**Aim of the task:** Your result should be every line of the records below that contains the word "performance".

>>>>

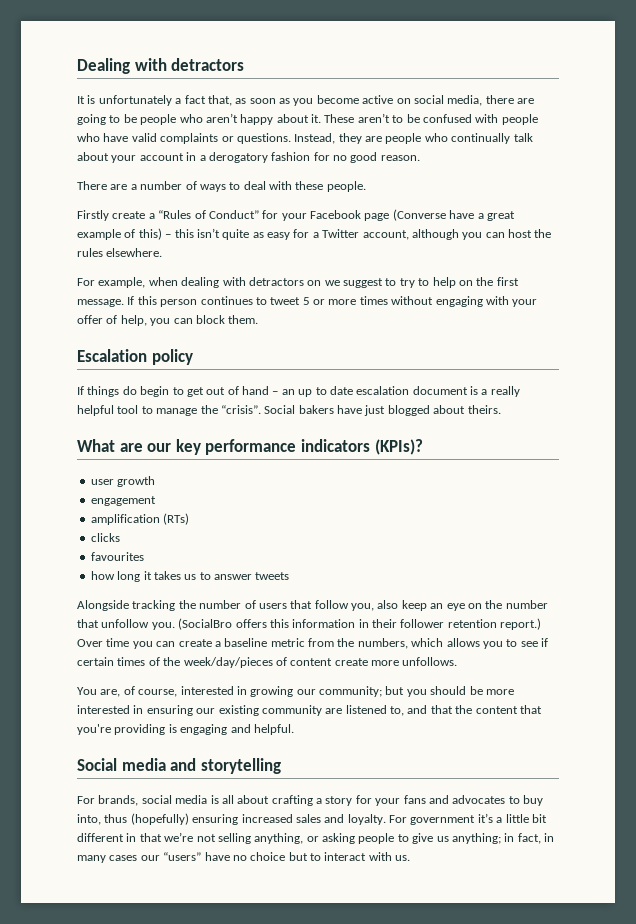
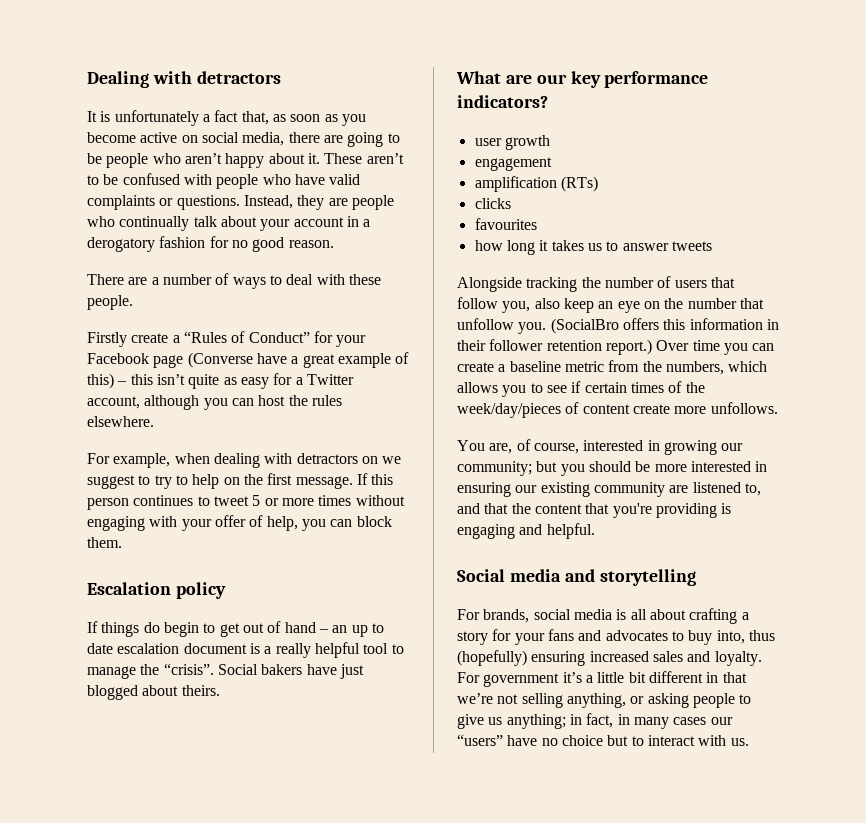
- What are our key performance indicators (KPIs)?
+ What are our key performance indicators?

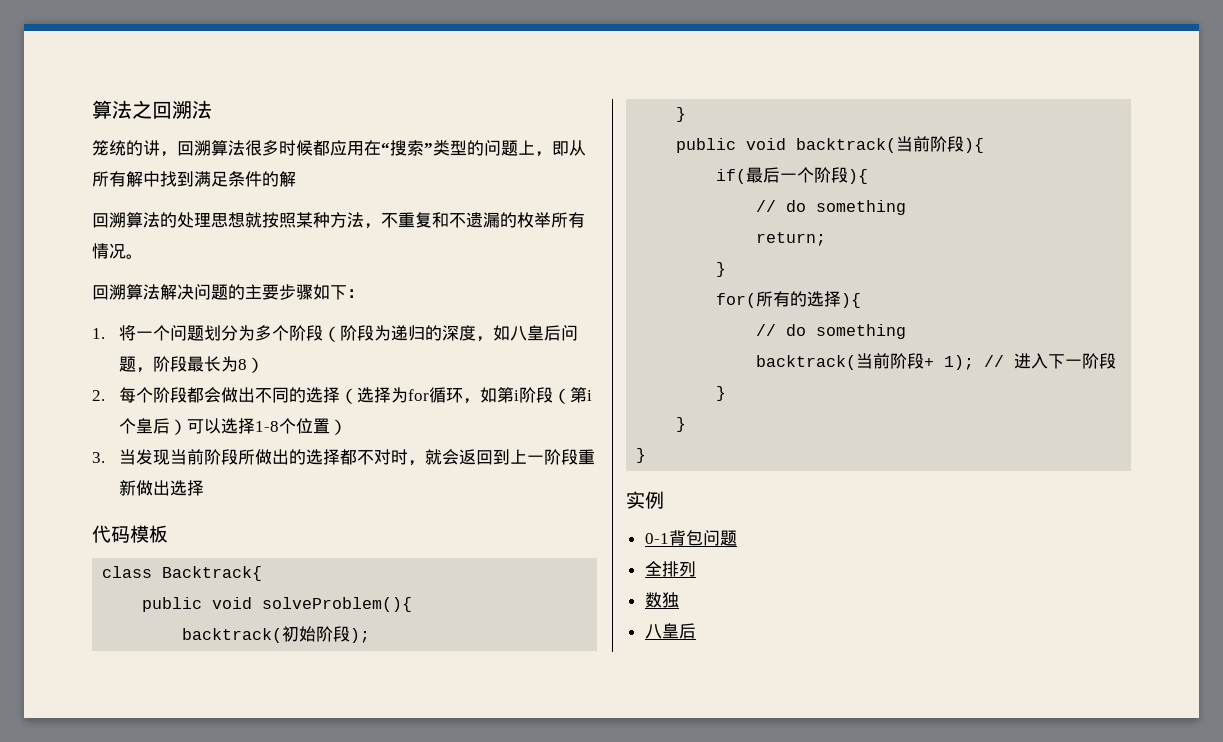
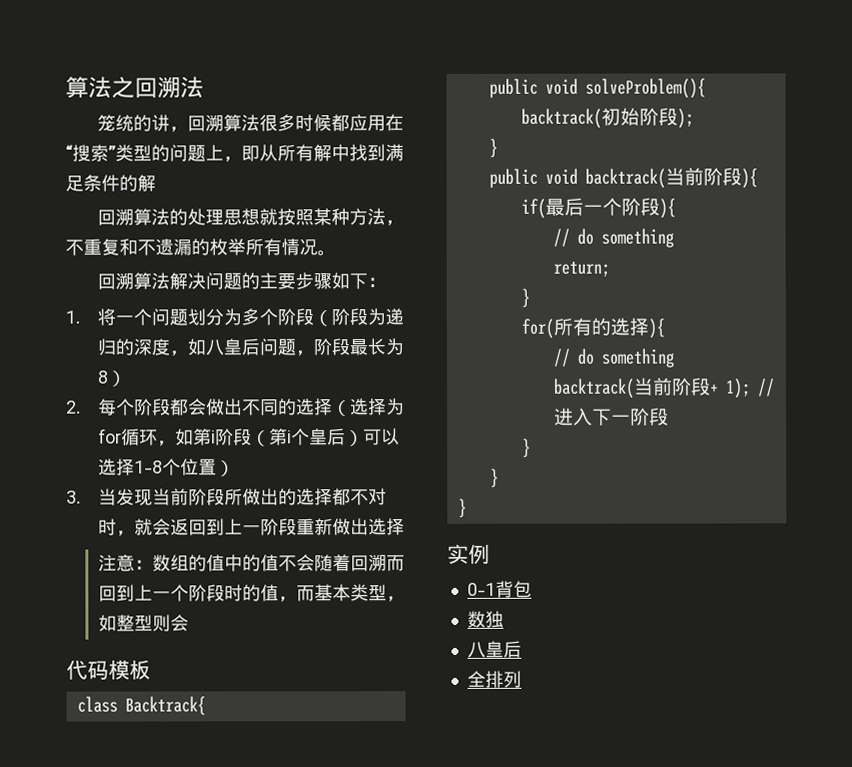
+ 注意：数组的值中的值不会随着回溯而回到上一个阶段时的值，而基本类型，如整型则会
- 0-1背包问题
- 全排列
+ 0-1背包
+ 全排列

<<<<

**Exercise output:**
- What are our key performance indicators (KPIs)?
+ What are our key performance indicators?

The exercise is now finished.